Don’t weaken protections in state’s assisted suicide law

Assisted suicide threatens the most vulnerable in society, especially people with disabilities. I have Duchenne muscular dystrophy which, until recently, has been considered a “childhood disorder” because people who were born with it typically did not survive into adulthood. Despite my diagnosis, I have been able to live a full life, even founded a non-profit law firm, and have good prospects of eventually living into an elderly age. However, if assisted suicide is expanded as proposed in the state Legislature (HB 1141), I worry that people like me will make it into old age.

Many in society and the medical community have succumbed to the ableist belief that one’s value is based on their functionality. Some medical professionals are shocked that I am still alive. Of all the encounters with medical professionals, none is more egregious than when the physician who diagnosed me at the age of 3 told my parents to not expect me to live long enough to graduate from high school. But here I am, the founder of Washington Civil & Disability Advocate, a nonprofit law firm. Many in the medical community had written me off because of my disability, but I overcame the odds. If the already lacking, but existent, safeguards are reduced, I worry that others like me who have so much potential might not live up to it.

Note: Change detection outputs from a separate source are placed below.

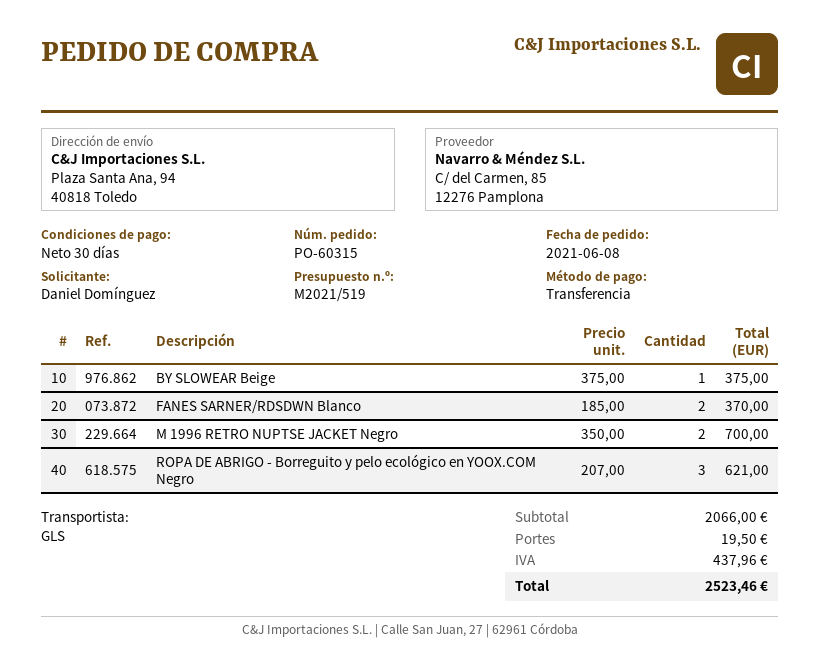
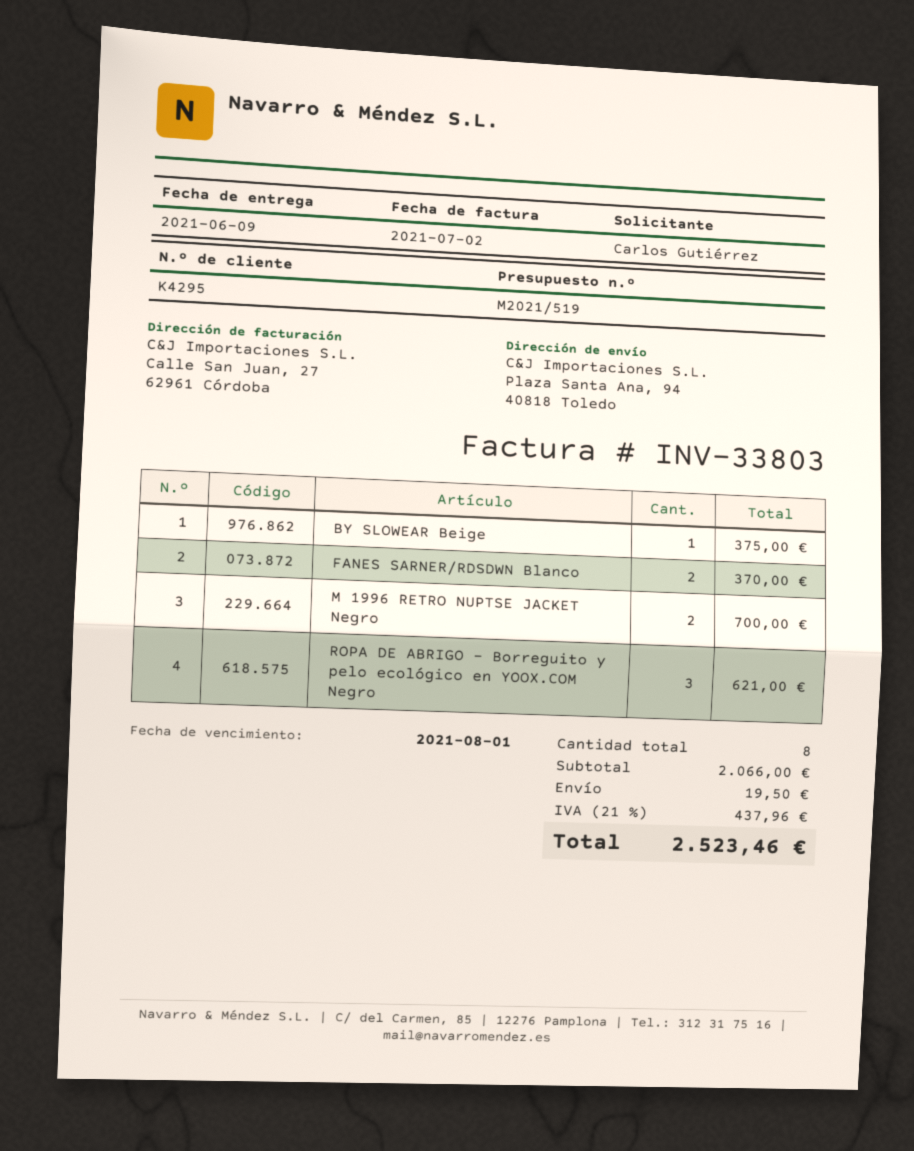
ordered by: Daniel Domínguez -> Carlos Gutiérrez

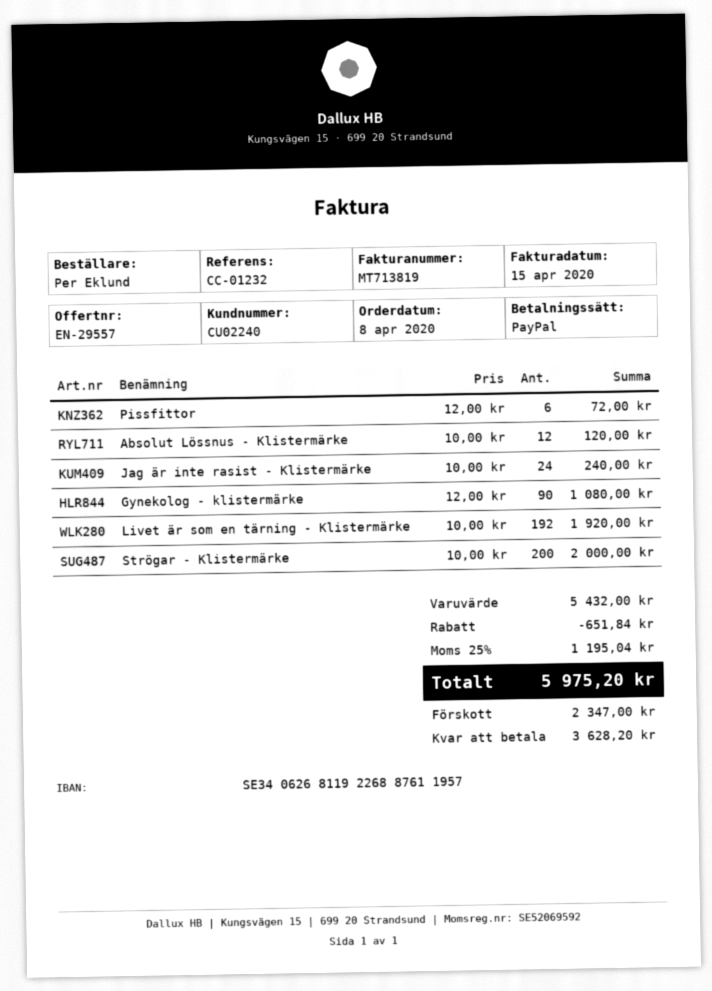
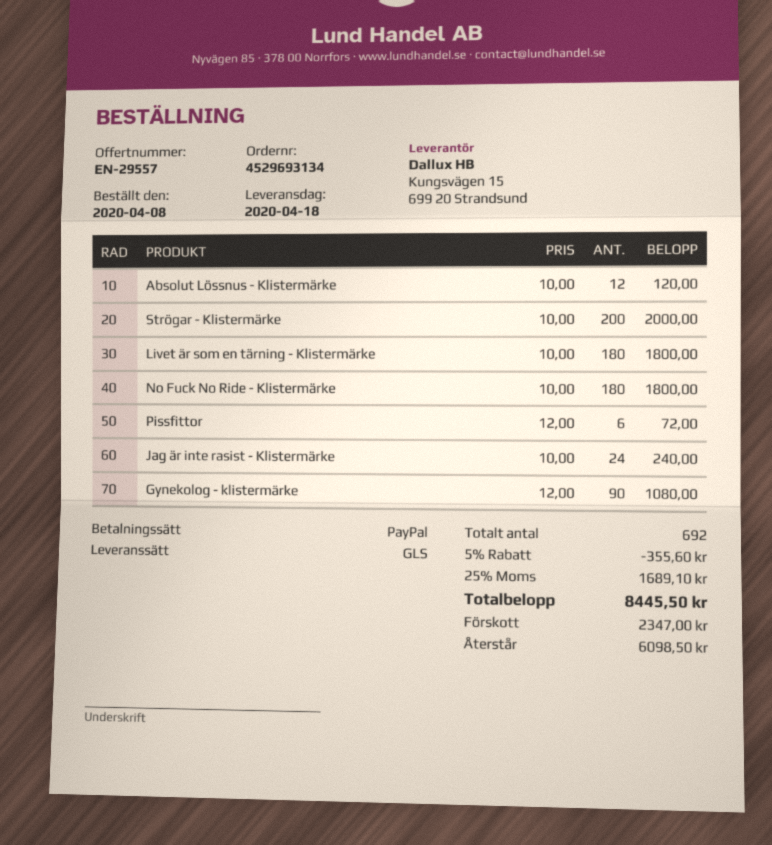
Livet är som en tärning - Klistermärke: 192 x 10.00 = 1920.00 -> 180 x 10.00 = 1800.00
No Fuck No Ride - Klistermärke: none -> 180 x 10.00 = 1800.00
discount: 651.84 -> 355.60
tax: 25% = 1195.04 -> 25% = 1689.10
total: 5975.20 -> 8445.50
balance: 3628.20 -> 6098.50

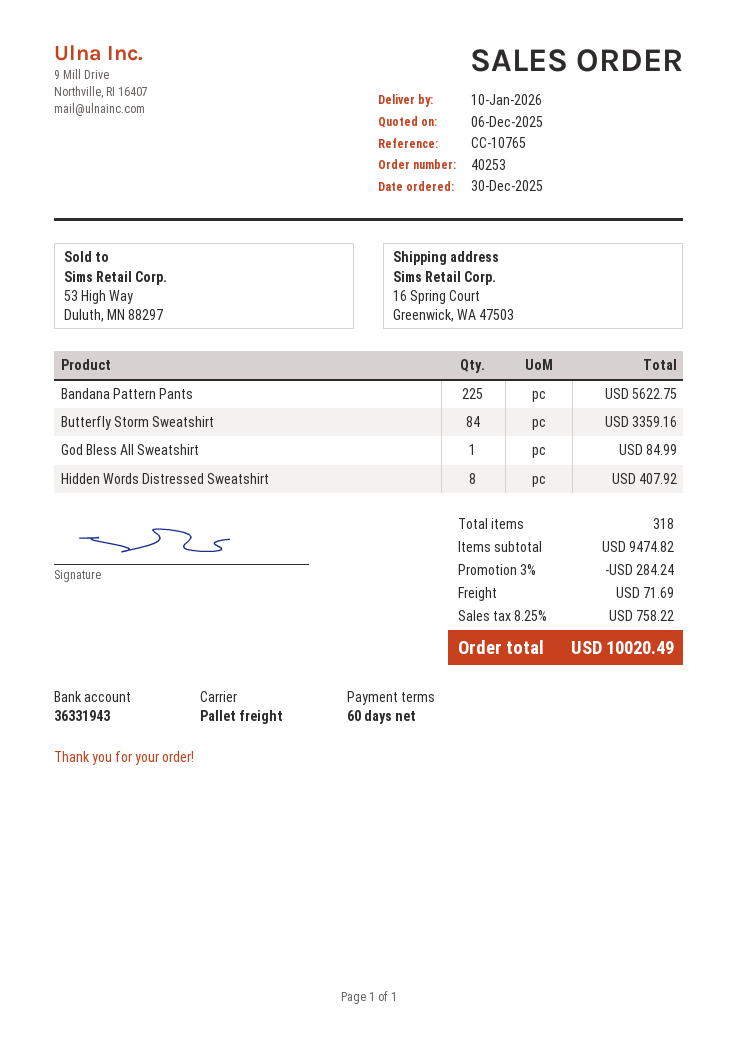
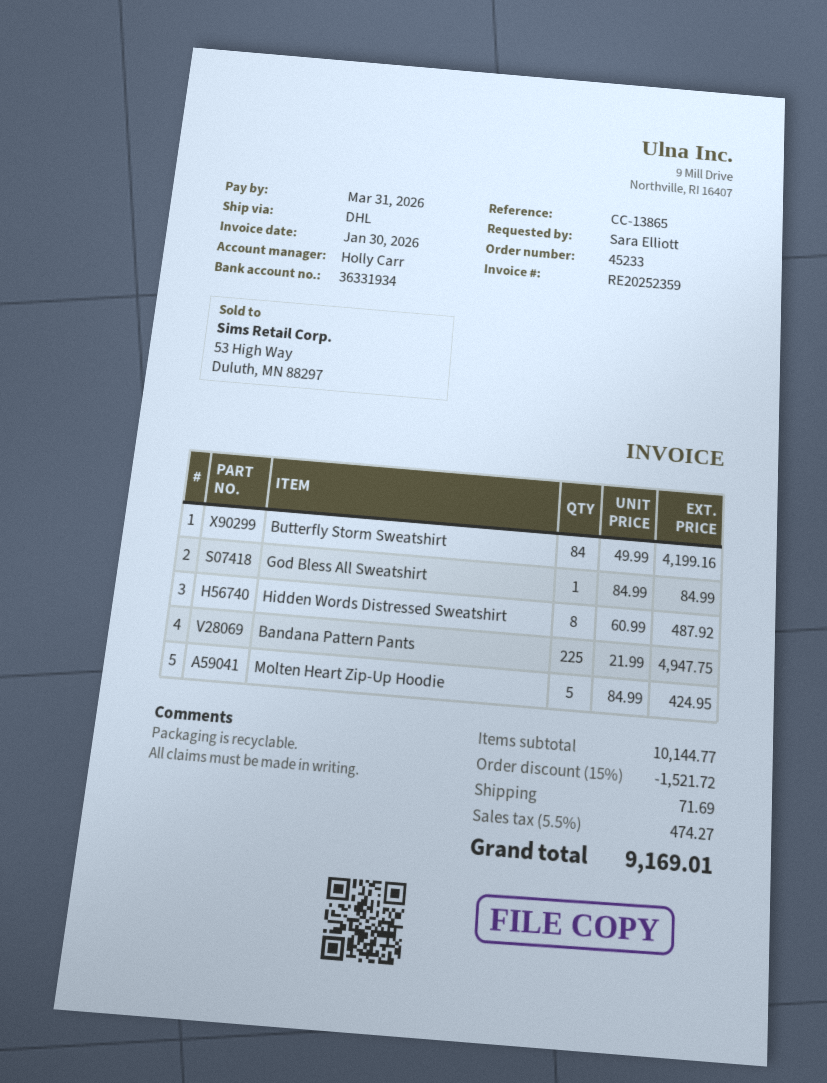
order number: 40253 -> 45233
reference: CC-10765 -> CC-13865
bank account: 36331943 -> 36331934
shipping method: pallet freight -> DHL
Bandana Pattern Pants: 225 for 5622.75 -> 225 for 4947.75
Butterfly Storm Sweatshirt: 84 for 3359.16 -> 84 for 4199.16
Hidden Words Distressed Sweatshirt: 8 for 407.92 -> 8 for 487.92
Molten Heart Zip-Up Hoodie: none -> 5 for 424.95
subtotal: 9474.82 -> 10144.77
discount: 3% = 284.24 -> 15% = 1521.72
tax: 8.25% = 758.22 -> 5.5% = 474.27
total: 10020.49 -> 9169.01

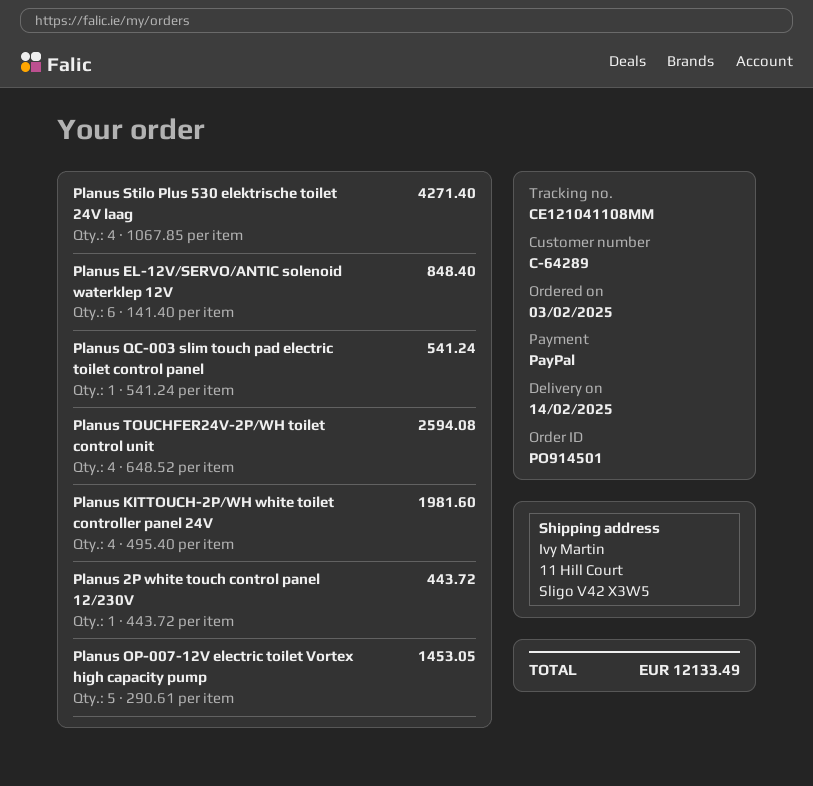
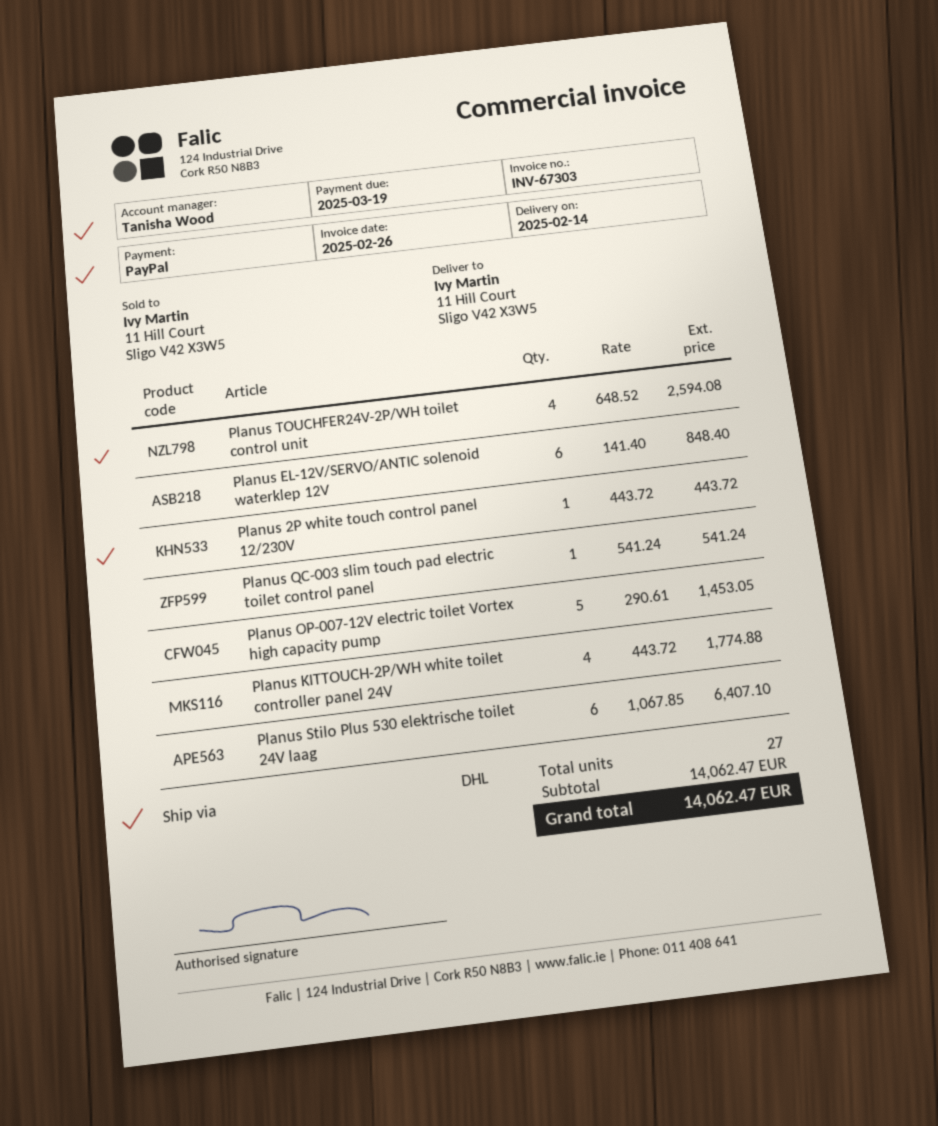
Planus Stilo Plus 530 elektrische toilet 24V laag: 4 x 1067.85 = 4271.40 -> 6 x 1067.85 = 6407.10
Planus KITTOUCH-2P/WH white toilet controller panel 24V: 4 x 495.40 = 1981.60 -> 4 x 443.72 = 1774.88
total: 12133.49 -> 14062.47

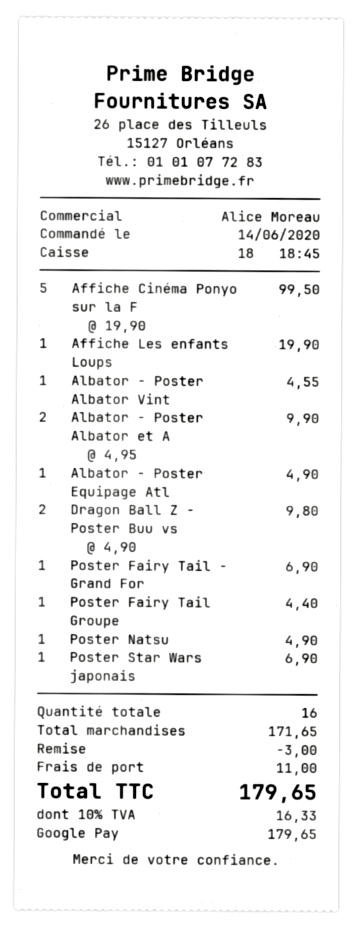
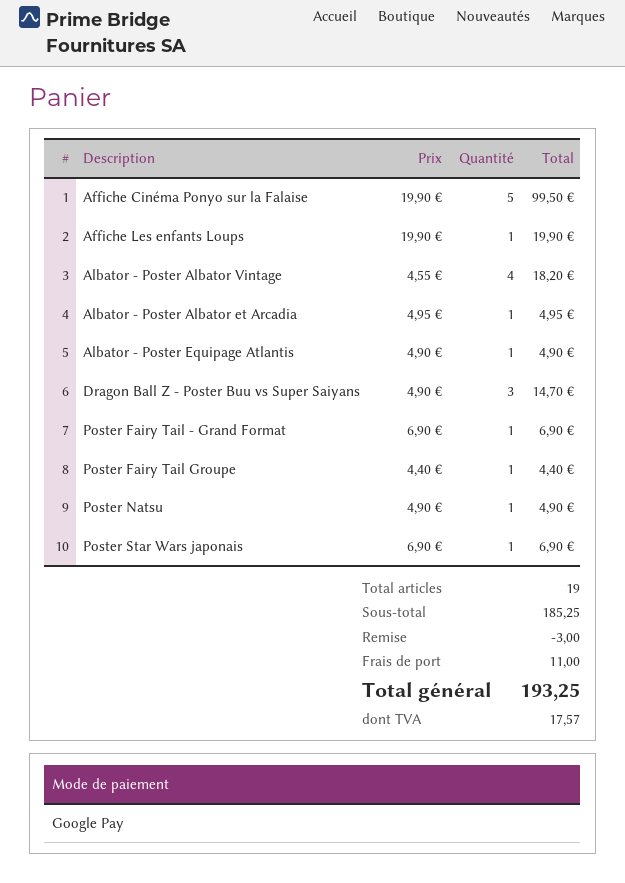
Albator - Poster Albator Vint: 1 x 4.55 = 4.55 -> 4 x 4.55 = 18.20
Albator - Poster Albator et A: 2 x 4.95 = 9.90 -> 1 x 4.95 = 4.95
Dragon Ball Z - Poster Buu vs: 2 x 4.90 = 9.80 -> 3 x 4.90 = 14.70
total quantity: 16 -> 19
subtotal: 171.65 -> 185.25
tax: 16.33 -> 17.57
total: 179.65 -> 193.25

People with disabilities are already facing so much uncertainty with health care rationing during covid-19. An expansion of assisted suicide would unnecessarily exacerbate the uncertainty the disability community faces. Assisted suicide “safeguards” fail to protect the disability community according to a recent study by the National Council on Disability. Instead of working to increase access to assisted suicide, legislators should be working to improve quality of care. I urge the Legislature to reject assisted suicide expansion.